Jian Yufei corrió una buena distancia antes de detenerse para recuperar el aliento, abrazando un gran árbol.
Tía Li llegó resoplando detrás de ella, luego se le acercó, preguntando desconcertada:
— ¿Por qué corriste?
Jian Yufei se giró ligeramente, y Tía Li se sorprendió al ver que en realidad estaba llorando.
—Tía Li, ¿qué debo hacer, qué debo hacer…?
—preguntó Jian Yufei sin esperanza, con una expresión de miedo en su rostro.
—¿Qué pasa?
Señorita Jian, no me asustes, ¿qué pasa?
Jian Yufei simplemente negó con la cabeza con agonía, pero no dijo nada.
No importaba cuánto preguntara Tía Li, ella no explicaría.
Tía Li, bastante frenética, llamó a Ruan Tianling.
Cuando Ruan Tianling llegó, Jian Yufei estaba sentada junto a la jardinera al borde de la acera, con las piernas juntas, las manos alrededor de sus rodillas, la cabeza gacha.
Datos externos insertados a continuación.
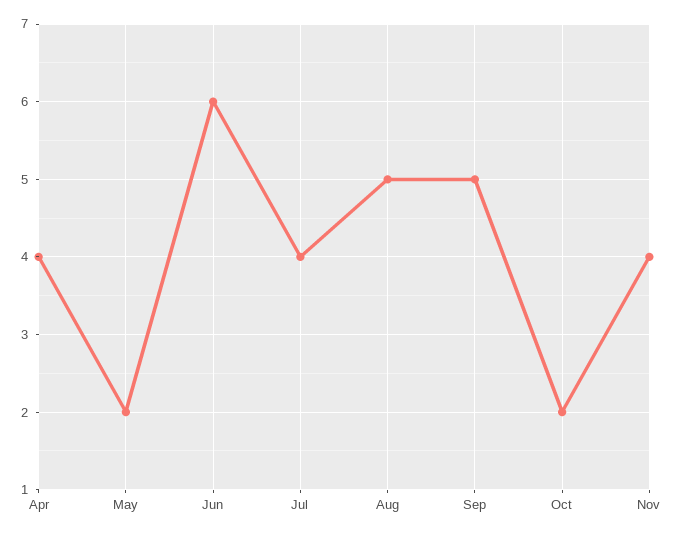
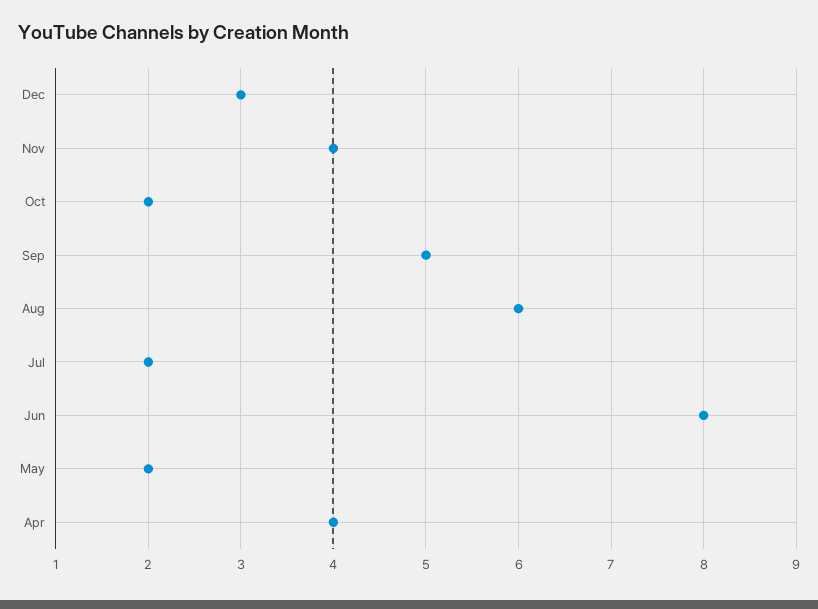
Jun: 6 -> 8
Jul: 4 -> 2
Aug: 5 -> 6
Dec: none -> 3

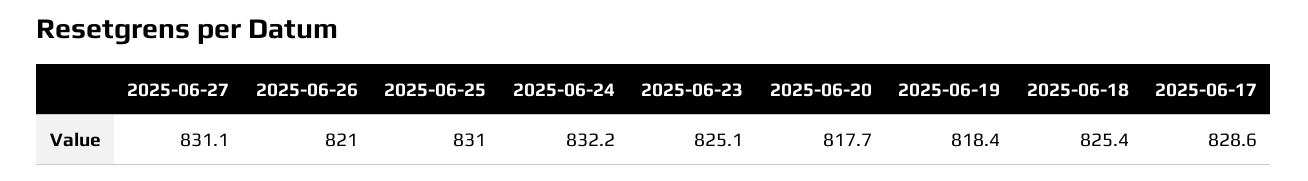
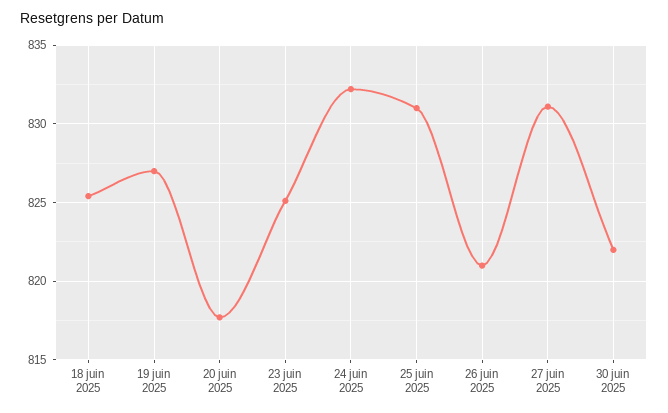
2025-06-19: 818.4 -> 827
2025-06-17: 828.6 -> none
30 juin 2025: none -> 822

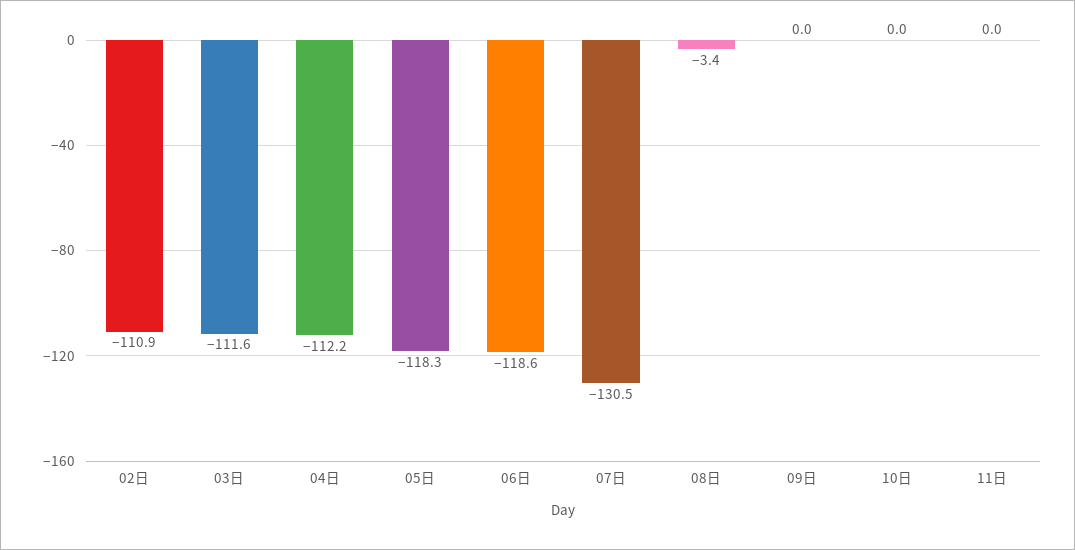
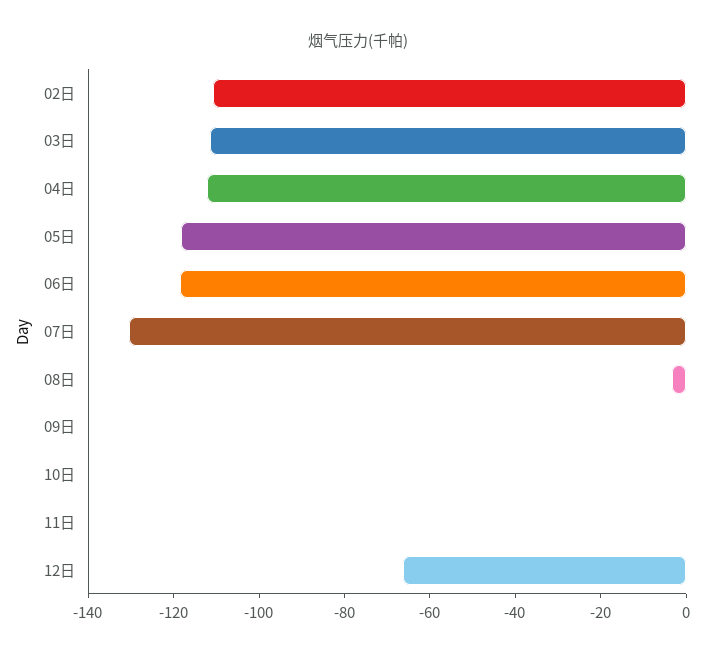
12日: none -> -65

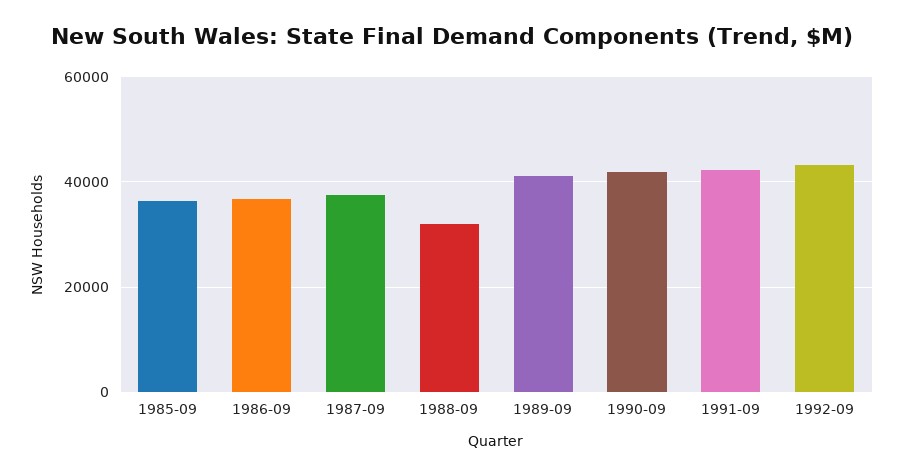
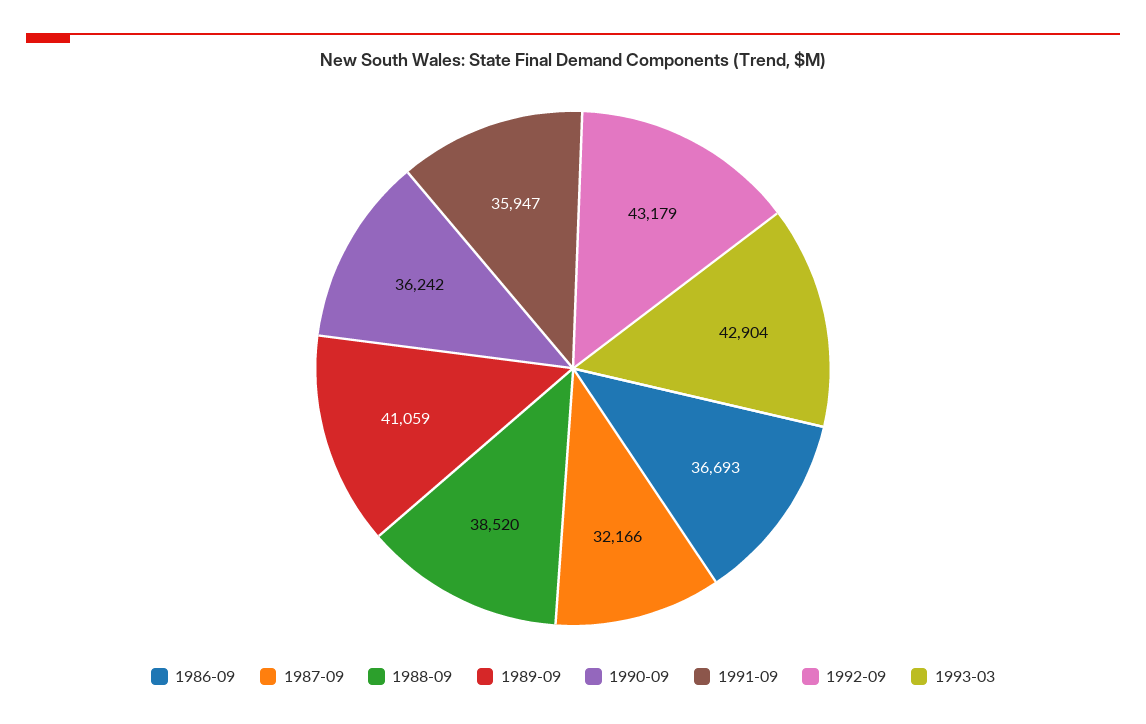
1985-09: 36000 -> none
1987-09: 38000 -> 32166
1988-09: 32000 -> 38520
1990-09: 42000 -> 36242
1991-09: 42000 -> 35947
1993-03: none -> 42904

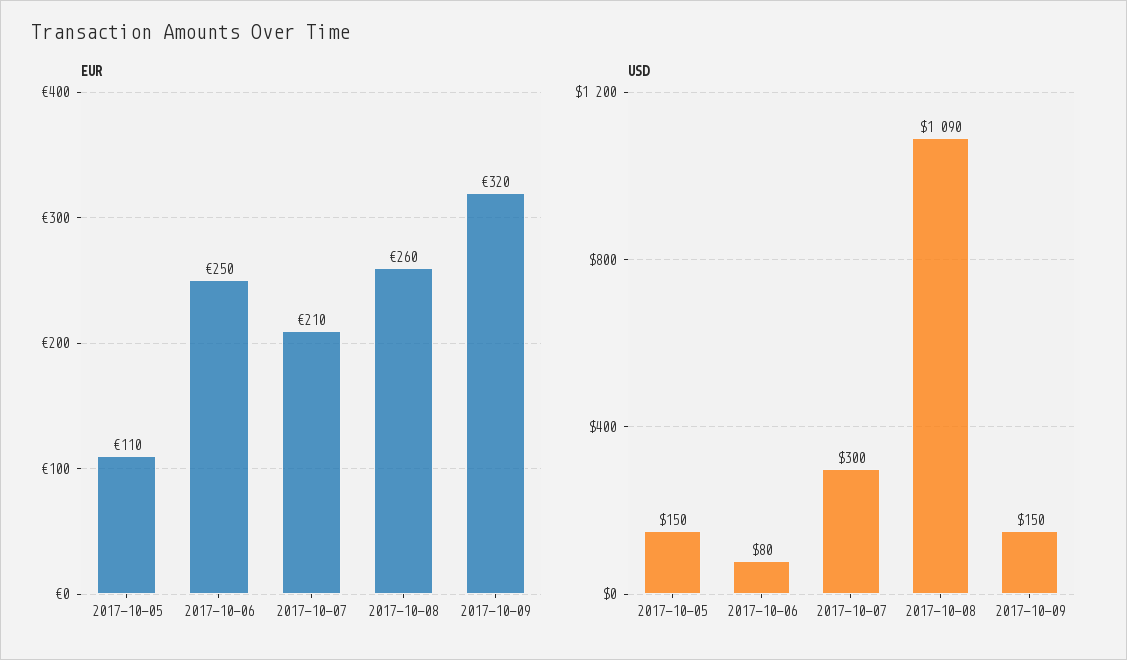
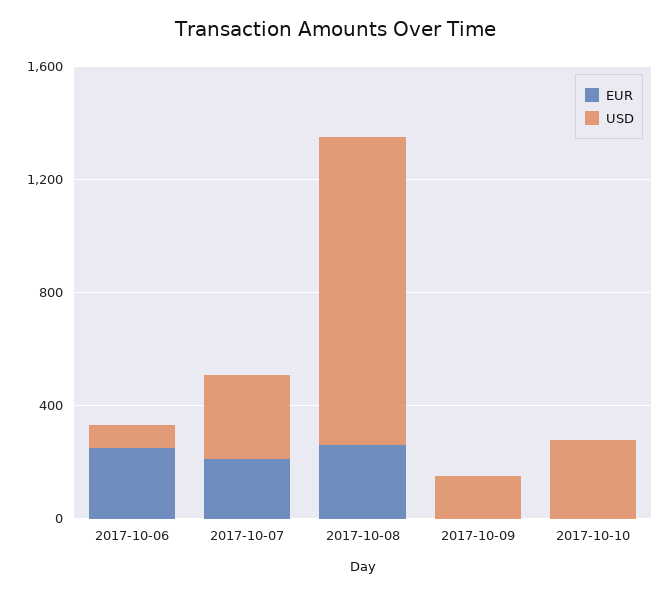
EUR, 2017-10-05: 110 -> none
EUR, 2017-10-09: 320 -> 0
USD, 2017-10-05: 150 -> none
EUR, 2017-10-10: none -> 0
USD, 2017-10-10: none -> 300

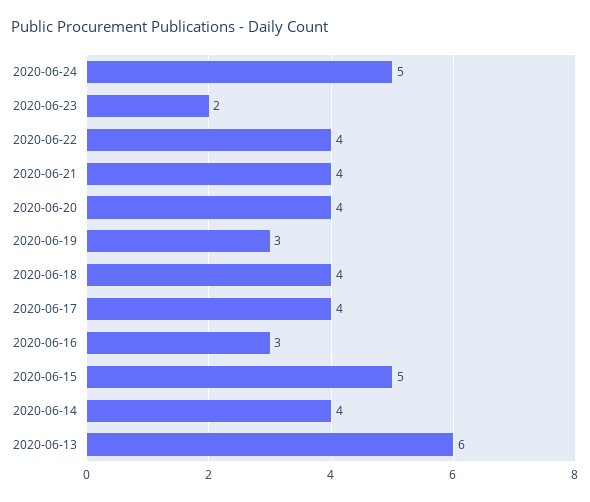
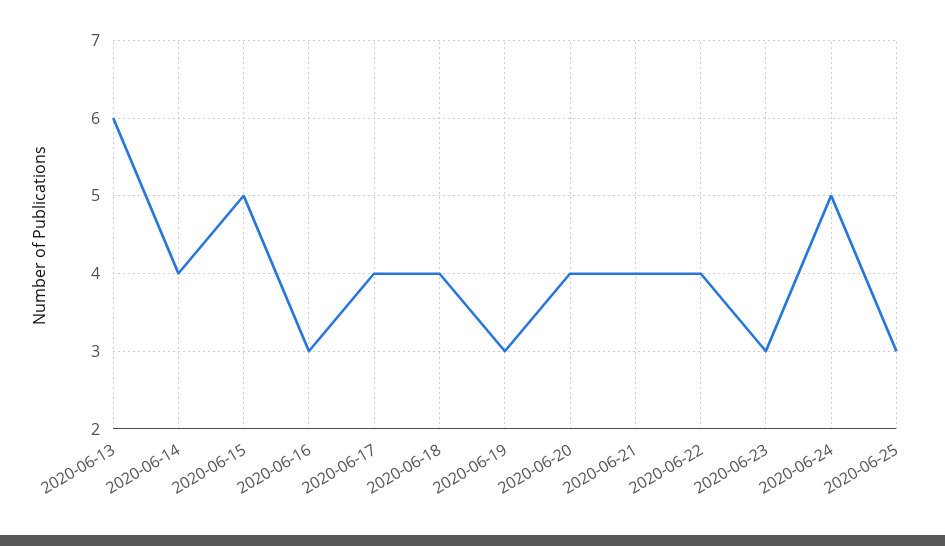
2020-06-23: 2 -> 3
2020-06-25: none -> 3

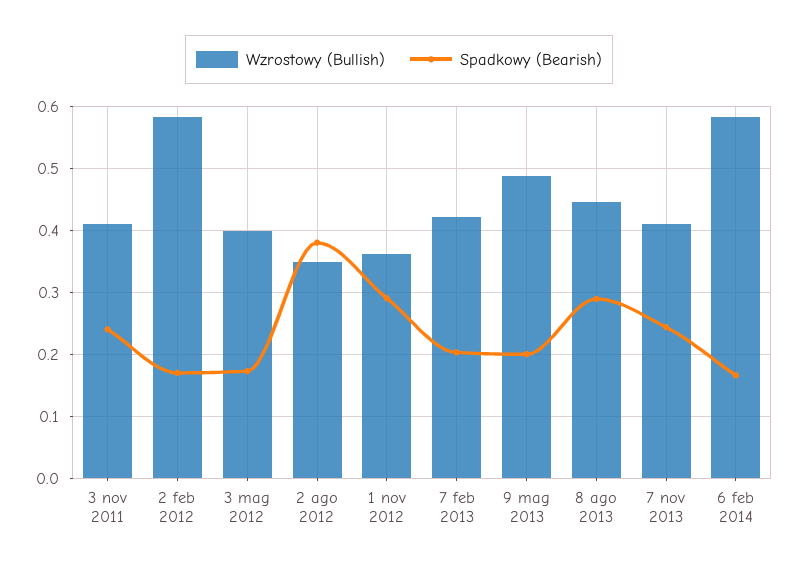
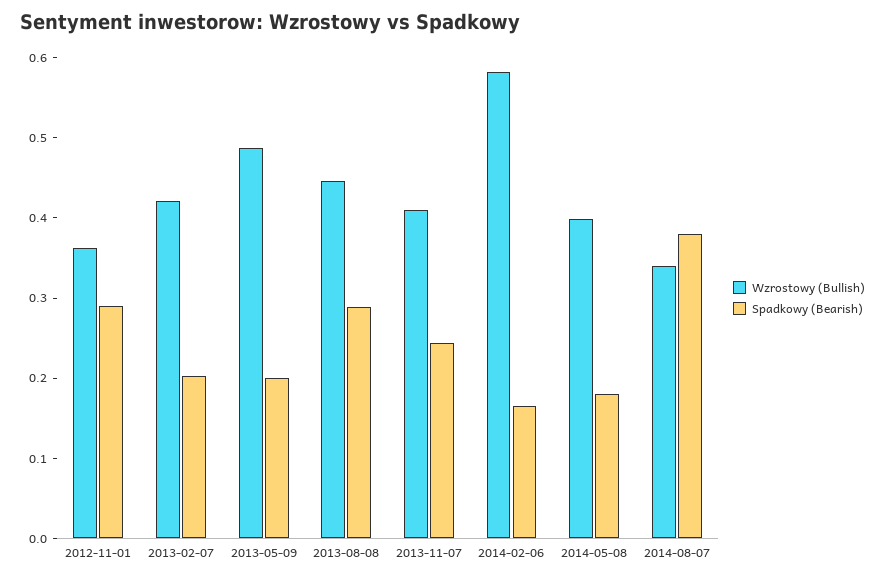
Wzrostowy (Bullish), 3 nov 2011: 0.41 -> none
Spadkowy (Bearish), 3 nov 2011: 0.24 -> none
Wzrostowy (Bullish), 2 feb 2012: 0.58 -> none
Spadkowy (Bearish), 2 feb 2012: 0.17 -> none
Wzrostowy (Bullish), 3 mag 2012: 0.4 -> none
Spadkowy (Bearish), 3 mag 2012: 0.17 -> none
Wzrostowy (Bullish), 2 ago 2012: 0.35 -> none
Spadkowy (Bearish), 2 ago 2012: 0.38 -> none
Wzrostowy (Bullish), 2014-05-08: none -> 0.4
Spadkowy (Bearish), 2014-05-08: none -> 0.18
Wzrostowy (Bullish), 2014-08-07: none -> 0.34
Spadkowy (Bearish), 2014-08-07: none -> 0.38

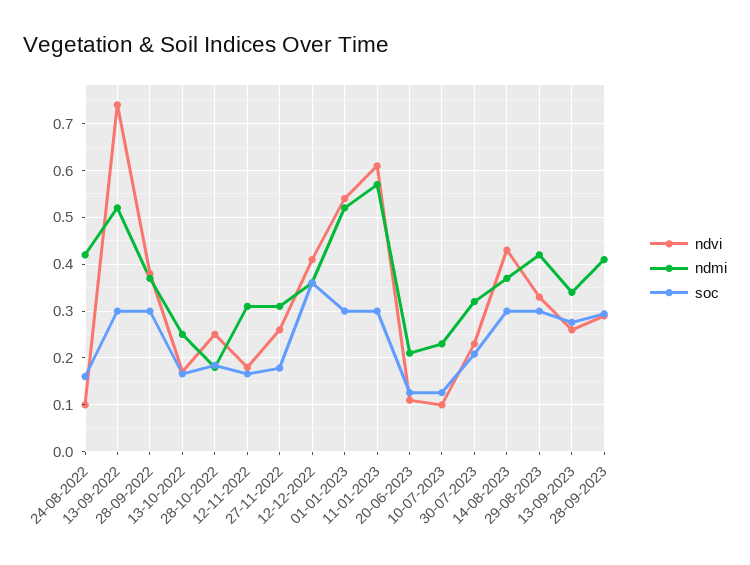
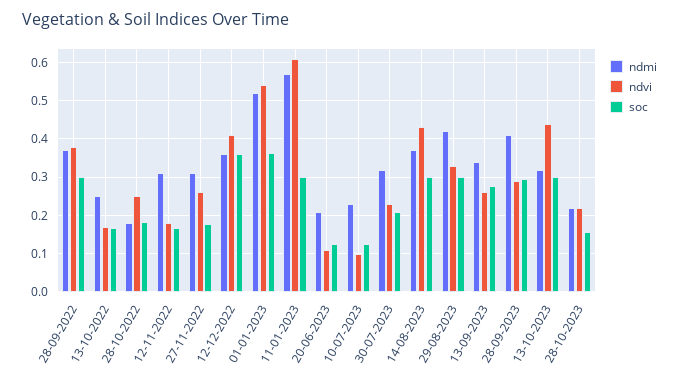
ndvi, 24-08-2022: 0.1 -> none
ndmi, 24-08-2022: 0.42 -> none
soc, 24-08-2022: 0.16 -> none
ndvi, 13-09-2022: 0.74 -> none
ndmi, 13-09-2022: 0.52 -> none
soc, 13-09-2022: 0.3 -> none
soc, 01-01-2023: 0.3 -> 0.36
ndmi, 13-10-2023: none -> 0.32
ndvi, 13-10-2023: none -> 0.44
soc, 13-10-2023: none -> 0.3
ndmi, 28-10-2023: none -> 0.22
ndvi, 28-10-2023: none -> 0.22
soc, 28-10-2023: none -> 0.16

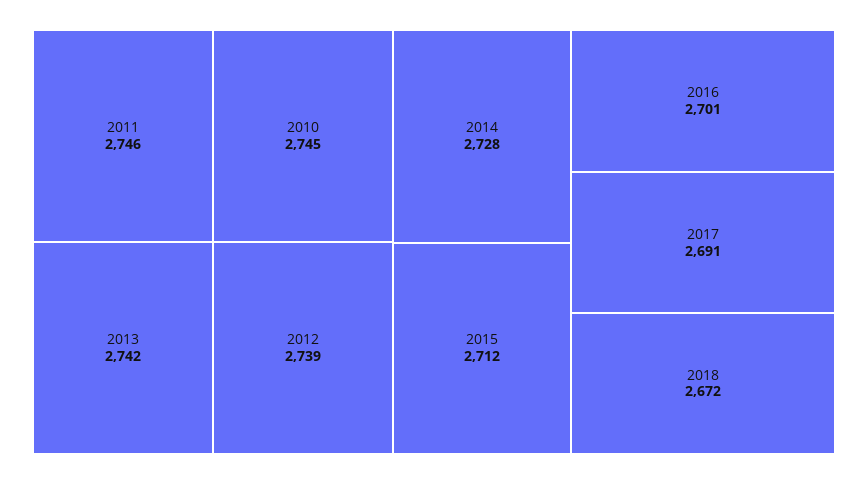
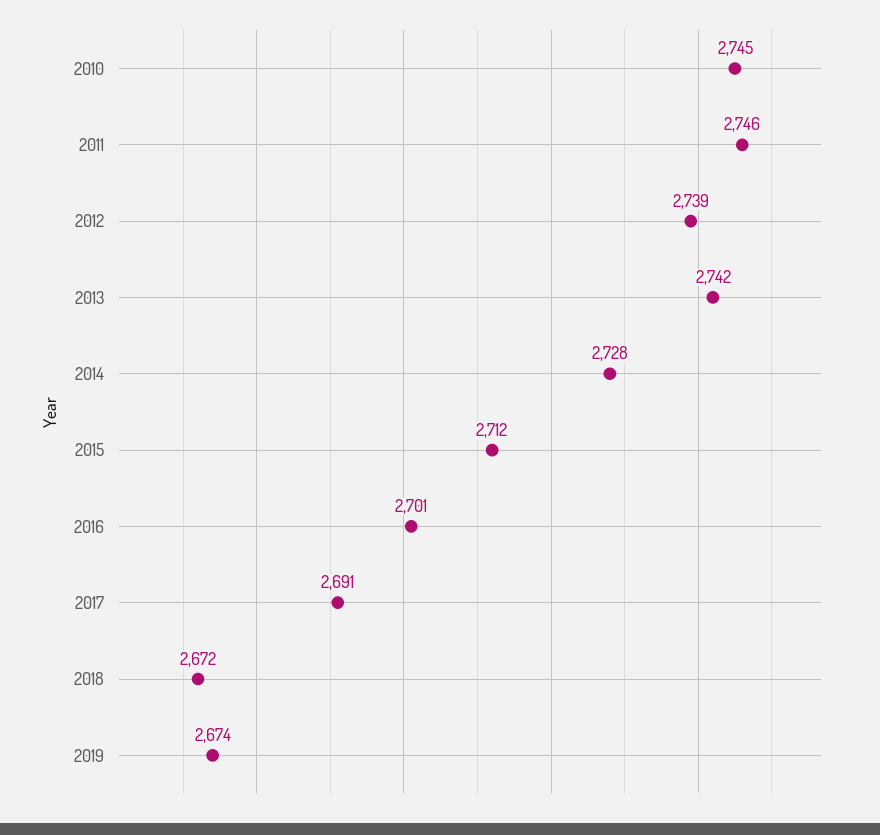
2019: none -> 2674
Tía Li se apartó, dejándoles algo de espacio.
Ruan Tianling se acercó a su lado y se paró delante de ella—.
Tía Li dijo que no estás de buen humor, ¿qué pasó?
Jian Yufei mantuvo la cabeza baja sin responder.
Ruan Tianling podía sentir su impotencia y tristeza, así que se agachó lentamente y le preguntó con suavidad:
— ¿Qué sucede?
Cuéntame, te ayudaré.
—No puedes resolverlo, nadie puede ayudarme —Jian Yufei negó con la cabeza, con la voz llena de dolor.
—No hay nada que no pueda resolver.
Sólo dime, ¿qué te pasó?
—La voz de Ruan Tianling seguía siendo tan suave.
Descubrió que su tolerancia hacia esta mujer estaba creciendo.
Jian Yufei levantó ligeramente la cabeza, su mirada un poco vacía—.
No hay nada malo en mí, el problema soy yo.
El hombre frunció el ceño, ¿a qué se refería?
—Ruan Tianling, ¿qué piensas que la gente vive para?
¿Por qué necesitamos vivir?
Las cejas de Ruan Tianling se profundizaron, sus ojos enfocados en ella—.
¿Tienes algún problema del que no puedes desprenderte?
Jian Yufei lo miró, su mirada volviéndose un poco más enfocada.
Por su aspecto, adivinó que estaba a mitad de camino correcto—.
¿Qué te está preocupando?
Jian Yufei apretó los labios sin decir palabra, se puso de pie, y dijo ligeramente:
— Ahora estoy bien, quiero ir a casa a descansar.
Ruan Tianling se levantó, su mirada compleja mientras la observaba.
No la presionó más.
En cambio, dejó que ella y Tía Li subieran a su coche, luego las llevó a casa.
Tan pronto como Jian Yufei regresó a la villa, se dirigió directamente arriba.
Ruan Tianling no se fue inmediatamente.
En cambio, llamó a Tía Li y le preguntó:
— ¿Qué ha estado haciendo estos días?
¿Actuó fuera de lo común?
¿O se encontró con alguien?
Tía Li ya había averiguado qué decir:
— Desde que volvió del hospital, la señorita Jian no ha sido ella misma.
Una noche durmió en la sala de estar toda la noche y no volvió a su cuarto.
Estos días, también siempre está siguiendo mis pasos, como si tuviera miedo de estar sola.